Native code is slow (and always will be)

It looks like there is a growing push towards going back to distributing software as native binaries. However, it also looks that programmers these days seem to forget why we moved from native to bytecode binaries in the first place (maybe because the ones that still have that experience all migrated to management?). It’s not that native code doesn’t have any advantages, but far from it that it’s a silver bullet like we are (sometimes) led to believe.

First of all, let’s make one thing clear: there is no “execution” of bytecode of any sort. Simply because there is no CPU architecture that understands those instruction sets (not that it never existed, though). So, we are executing native code one way or another and the only difference is when we generate that native code: either immediately when creating an application package (so called ahead-of-time compilation or AOT) or when we run an application on target platform (called just-in-time compilation or JIT). And there are some really great benefits of producing native code at runtime.

One of those benefits, and most important for performance, are optimizations performed by the compiler. If you compile your application immediately to native code (AOT), compiler can only perform so-called static analysis of your source code like syntax validation, dead code removal, simple loop optimization and such. Those optimizations can greatly speed up generated code, but can go only so far, since the compiler at this stage knows very little about the target system that your code will run on (How many CPUs? Are they hyper-threaded or “full” cores? big.LITTLE? Do they support some advanced instruction set like SIMD? Is any specialized hardware available that we can use to offload work from the CPU?). At runtime, however, all that information is available and the compiler at that stage can generate much more efficient code, directly optimized for the exact system your code runs on (JIT). Additionally, runtime environments have the opportunity to perform so-called dynamic code analysis to determine exact ways in which your application is being used and to even further, while application is running, optimize its code to archive even better performances (most simple example of these types of optimizations is determining which functions are executed most often and then inlining them to eliminate overhead of performing a function call). Sure, you can tune your AOT compiler to target any specific hardware platform and even accomplish dynamic code analysis by leveraging profile-guided optimizations, but those techniques will tie your binary to that specific platform and optimize it for just one use case, which is far from optimal.

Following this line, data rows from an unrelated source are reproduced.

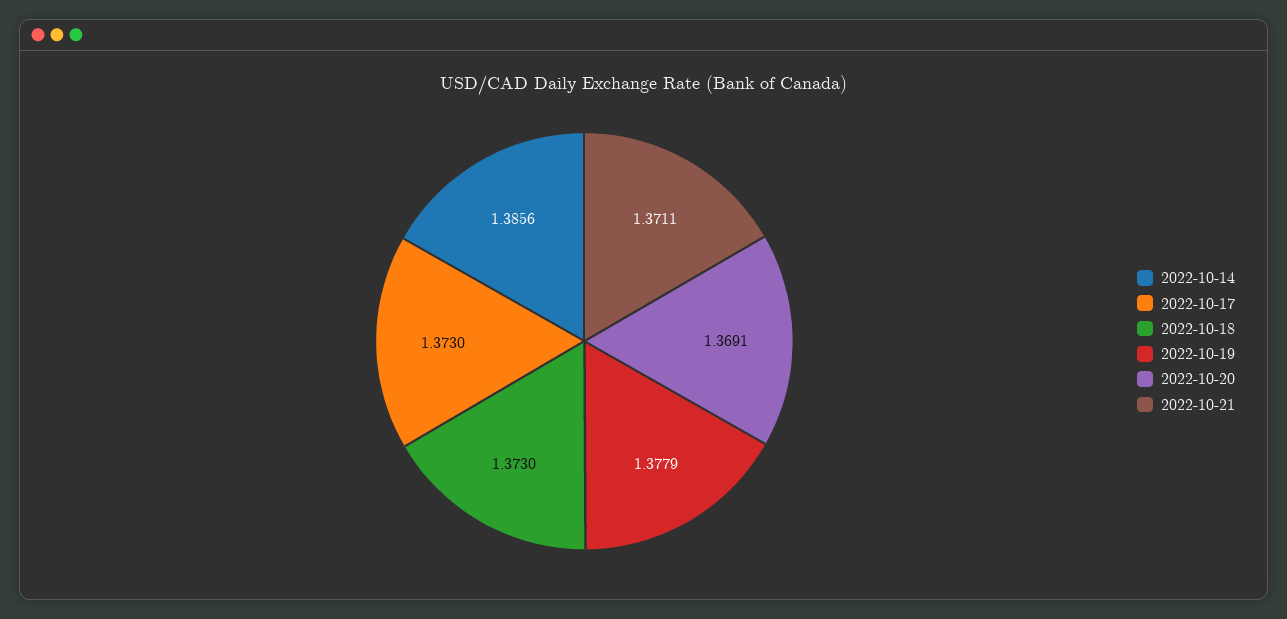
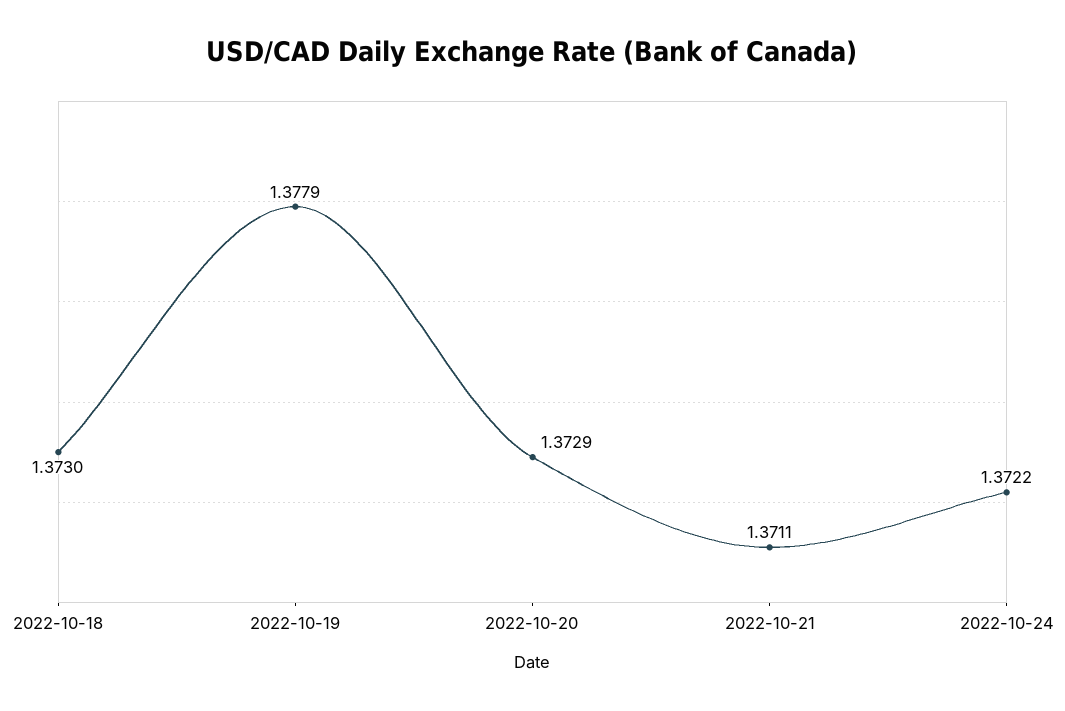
2022-10-14: 1.3856 -> none
2022-10-17: 1.373 -> none
2022-10-20: 1.3691 -> 1.3729
2022-10-24: none -> 1.3722

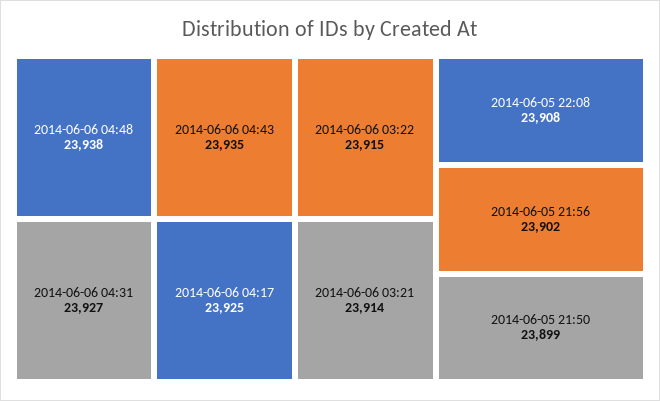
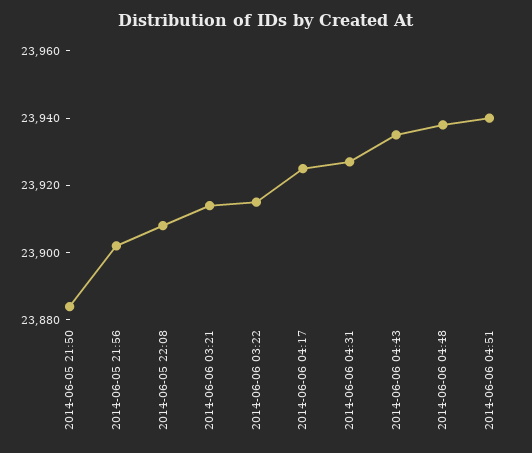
2014-06-05 21:50: 23899 -> 23885
2014-06-06 04:51: none -> 23940

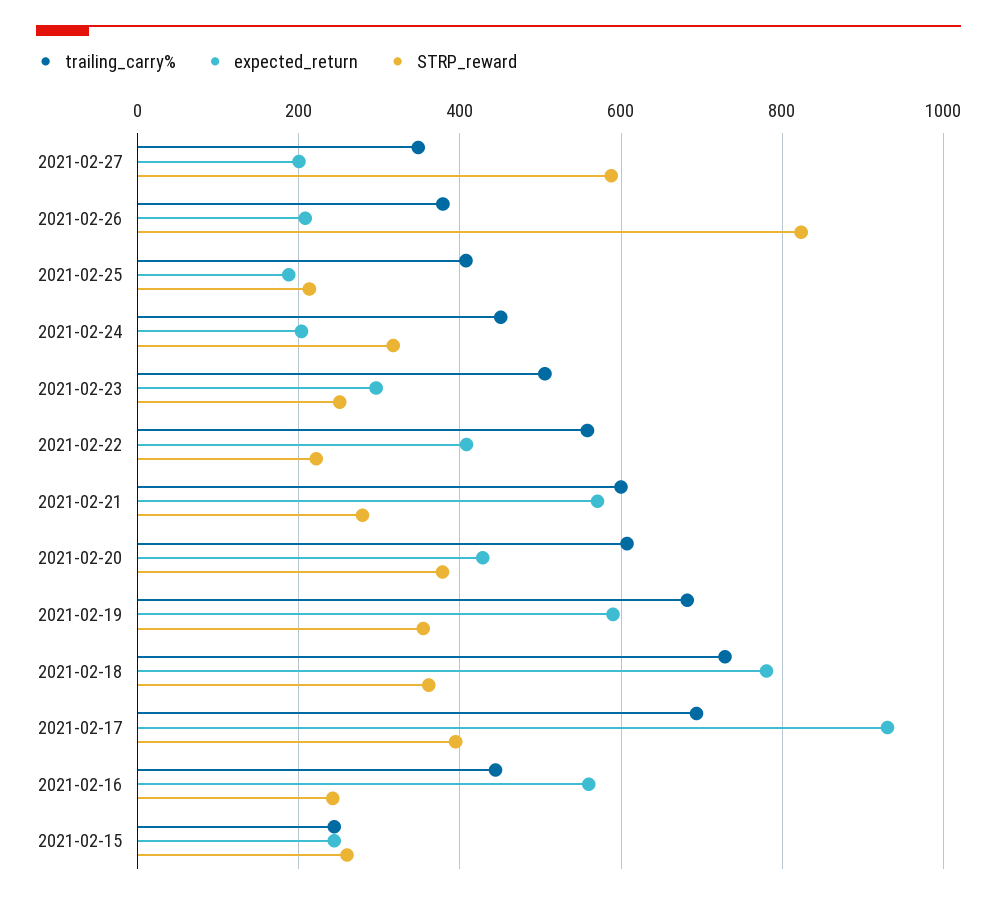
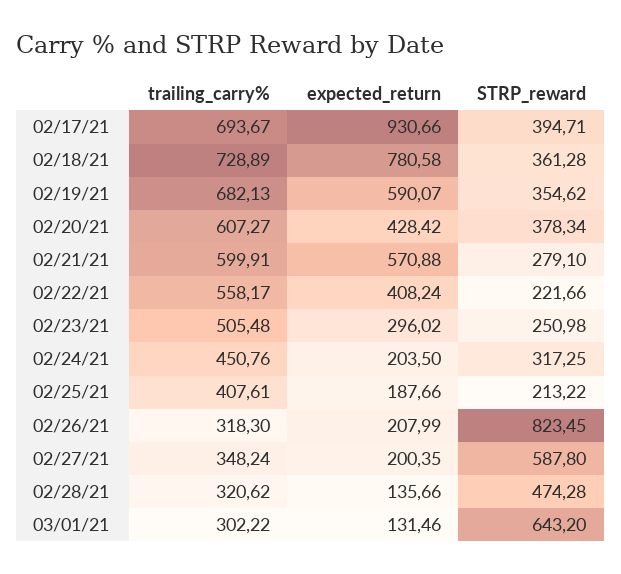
trailing_carry%, 2021-02-26: 380 -> 318.3
trailing_carry%, 2021-02-16: 440 -> none
expected_return, 2021-02-16: 560 -> none
STRP_reward, 2021-02-16: 240 -> none
trailing_carry%, 2021-02-15: 240 -> none
expected_return, 2021-02-15: 240 -> none
STRP_reward, 2021-02-15: 260 -> none
trailing_carry%, 02/28/21: none -> 320.62
expected_return, 02/28/21: none -> 135.66
STRP_reward, 02/28/21: none -> 474.28
trailing_carry%, 03/01/21: none -> 302.22
expected_return, 03/01/21: none -> 131.46
STRP_reward, 03/01/21: none -> 643.2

Described benefits of JIT over AOT stand independently of the programming language used. My tests below all use Java and OpenJDK/GraalVM runtimes and compilers, but I would be really surprised that very soon for example C++ or Rust code compiled to WebAssembly and executed on modern WASM runtime wouldn’t outperform native versions of those same executables. I said “very soon” simply because AOT compilers for those languages are currently more mature than available WASM runtimes, but it would be unrealistic to expect that WASM runtimes won’t evolve in the same way that JavaScript, Java or .NET runtimes did. However, note that I’m not trying to say that all bytecodes are made equal and that simply switching from AOT to JIT will make your Python code work as fast as equivalent C++ code. Bytecode is not magic, it’s simply an “intermediate” compilation target and as any such target, it greatly depends on source code from which it is being generated. So, if you take WASM bytecode generated from some very dynamic language like JavaScript or Python it would be false to expect that it would have same performances when JIT-compiled to native code as bytecode generated from languages like C++ or Rust (with Java, Kotlin, C# and Go standing somewhere in between those two extremes). Simply splitting compilation from AOT to JIT will improve performances for one specific code base, but it would be too much to expect from any compiler to compensate for implicit performance penalties any specific programming language brings in.

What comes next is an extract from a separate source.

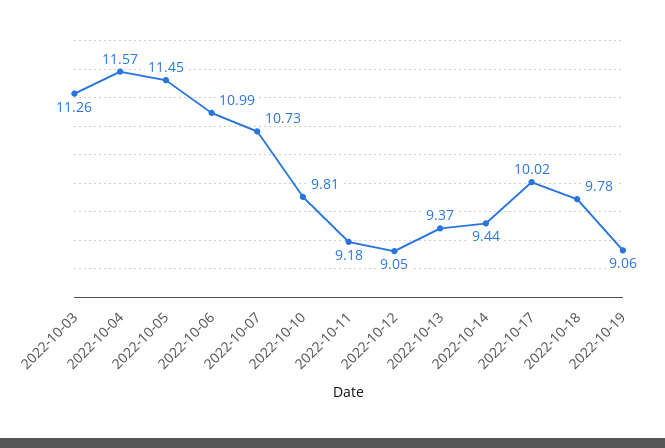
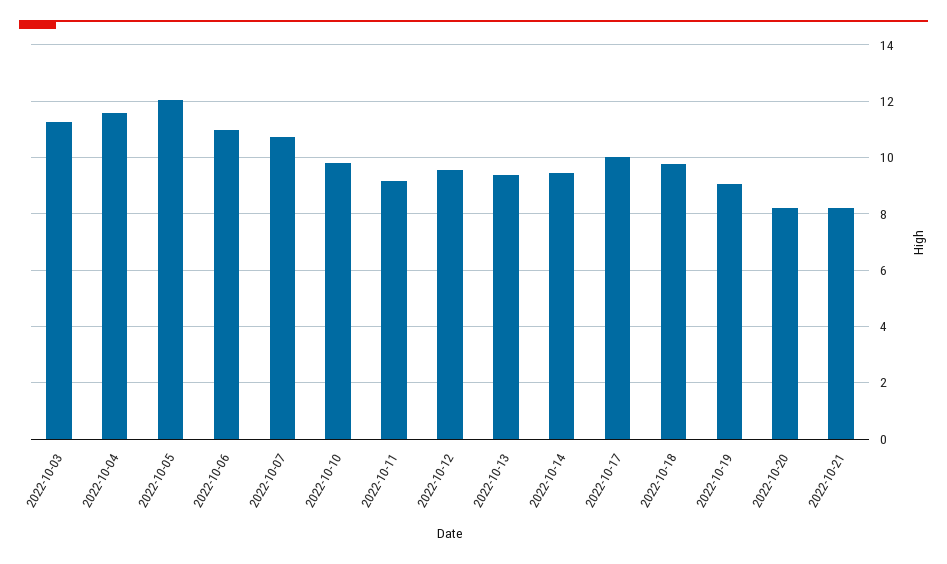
2022-10-05: 11.45 -> 12
2022-10-12: 9.05 -> 9.5
2022-10-20: none -> 8.25
2022-10-21: none -> 8.25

If I’m beginning to sound overly sympathetic for bytecode and JIT compilers, let me stop here for a moment and admit that it’s also true that if you need to compile your code during runtime it is inevitable that your application will take more time to start and probably have bigger peek memory requirements. So, if you value fast startup times, peak performance up from the start and as low memory requirements as possible (as is the case when building software for embedded systems, for example) then AOT compiling would probably be the way to go. On the other hand, if you are developing backend services that are expected to run for a long time, where you can tolerate some short “warm-up” period before achieving maximum performance, bytecode and JIT will be clear winners. In any case, there are no silver bullets here.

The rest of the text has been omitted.